La France amorce la modernisation de son système de paiement des impôts en supprimant progressivement les chèques. Cette réforme figure dans la législation pour interdire l’utilisation des chèques pour le paiement des impôts. Si la mesure est promulguée d’ici la fin du mois, elle pourrait transformer la façon dont les contribuables règlent leurs impôts, en visant à rationaliser et moderniser les procédures fiscales sur tout le territoire.
Qui est concerné et quand
La suppression du chèque pour payer les impôts se fera progressivement, en lien avec le contrôle des chèques renforcé par les banques, annonce Moneyvox.

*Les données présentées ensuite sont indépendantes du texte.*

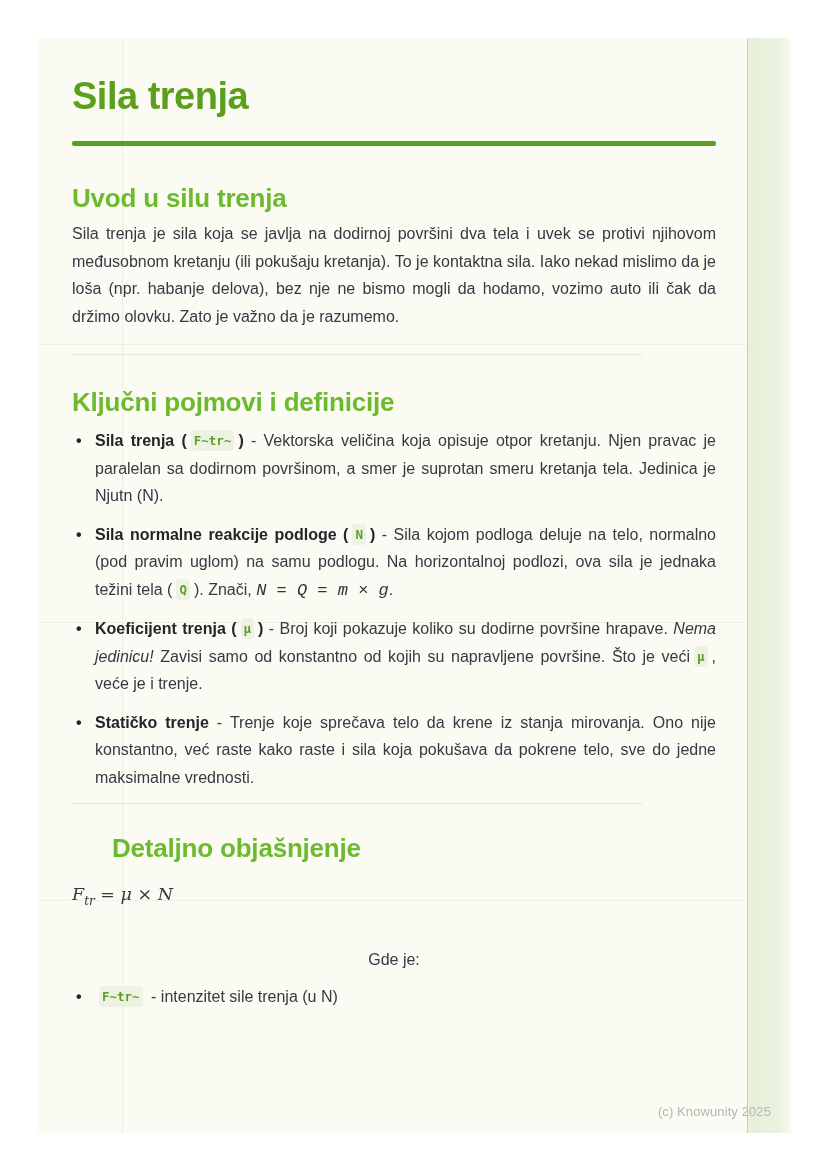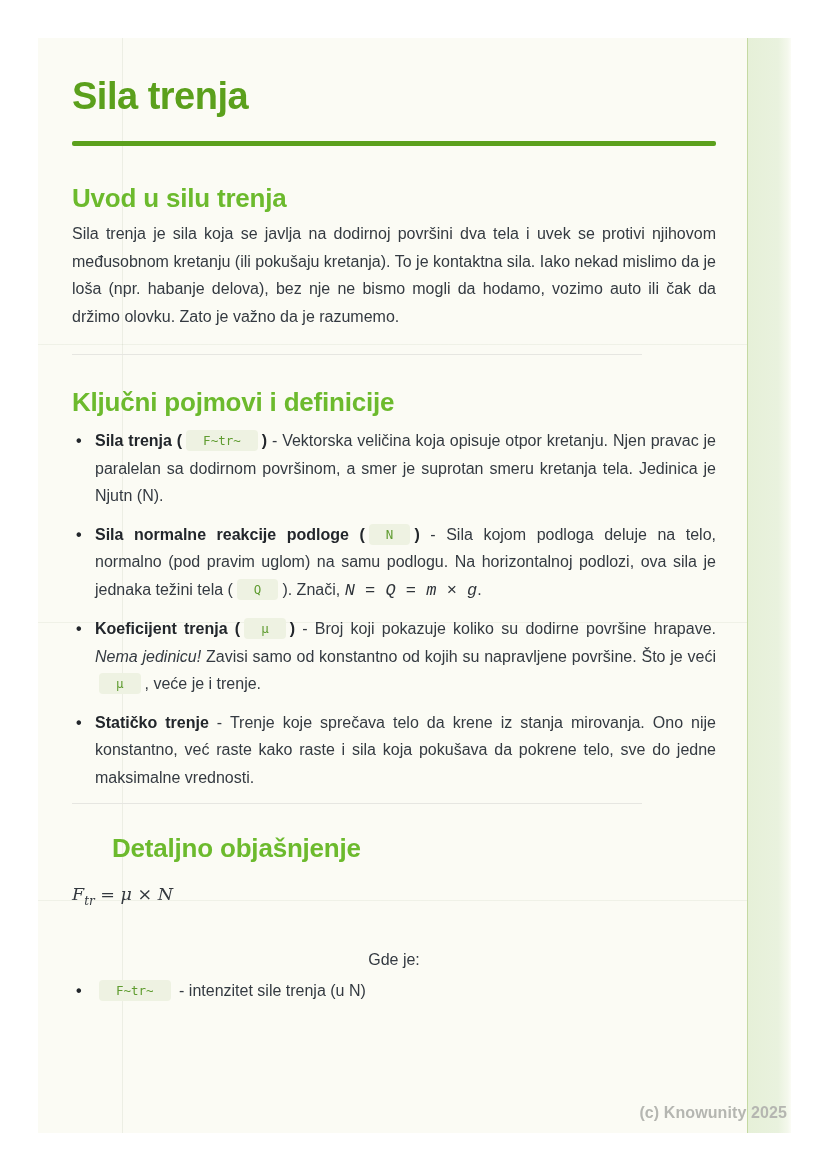--- a/index.html
+++ b/index.html
@@ -47,40 +47,40 @@
   .divider-1{margin-top:24px;}
   .divider-2{margin-top:12px;}
   ul.bullets{list-style:none;margin:12px 0 0 0;padding:0;}
   ul.bullets li{
     position:relative;padding-left:23px;margin:0 0 11px 0;text-align:justify;
   }
   ul.bullets li:last-child{margin-bottom:0;}
   ul.bullets li::before{
     content:"\2022";position:absolute;left:4px;top:0;color:#22262b;font-weight:bold;
   }
-  ul.where-list{margin-top:4px;}
+  ul.where-list{margin-top:10px;}
   ul.where-list li{text-align:left;}
   .b{font-weight:bold;color:#22262b;}
   .it{font-style:italic;}
   .code{
     display:inline-block;background:#eef2e2;color:#5f9c30;border-radius:4px;
-    padding:0 17px;margin:0 4px;line-height:21px;
-    font-family:"DejaVu Sans Mono",monospace;font-size:12.5px;font-weight:normal;
+    padding:0 3px;margin:0 4px;line-height:21px;
+    font-family:"DejaVu Sans Mono",monospace;font-size:12.5px;font-weight:bold;
     vertical-align:1px;
   }
   .math{font-family:Liberation Mono, monospace;font-style:italic;font-size:17px;color:#2f343a;}
   .formula{
     margin-top:20px;text-align:left;padding-right:60px;
     font-family:"DejaVu Serif",serif;font-style:italic;font-size:17.5px;
     line-height:26px;color:#33383e;
   }
   .formula sub{font-size:12px;font-style:italic;}
   .watermark{
-    position:absolute;right:4px;top:1066px;z-index:3;
-    font-size:16px;color:#b5b6b1;letter-spacing:0.1px;font-weight:bold;
+    position:absolute;right:20px;top:1066px;z-index:3;
+    font-size:13px;color:#b5b6b1;letter-spacing:0.1px;
   }
 </style>
 </head>
 <body>
 
 <div class="paper">
   <div class="edge-strip"></div>
 
   <div class="content">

Pour les entreprises, l’arrêt des chèques commencera dès le début de 2026, en même temps que l’adoption officielle du budget national. Pour les particuliers, la transition s’étendra jusqu’à l’été 2027. Cette date correspond aussi à la fin d’un contrat avec Tessi (un partenaire privé) et à la fermeture d’un centre de traitement à Rennes.
La Direction générale des Finances publiques (DGFiP) évoque, dans un document interne, une possible fin de l’encaissement des chèques d’ici 2028. Ces changements demandent une coordination étroite entre plusieurs acteurs pour assurer la sécurité des transactions.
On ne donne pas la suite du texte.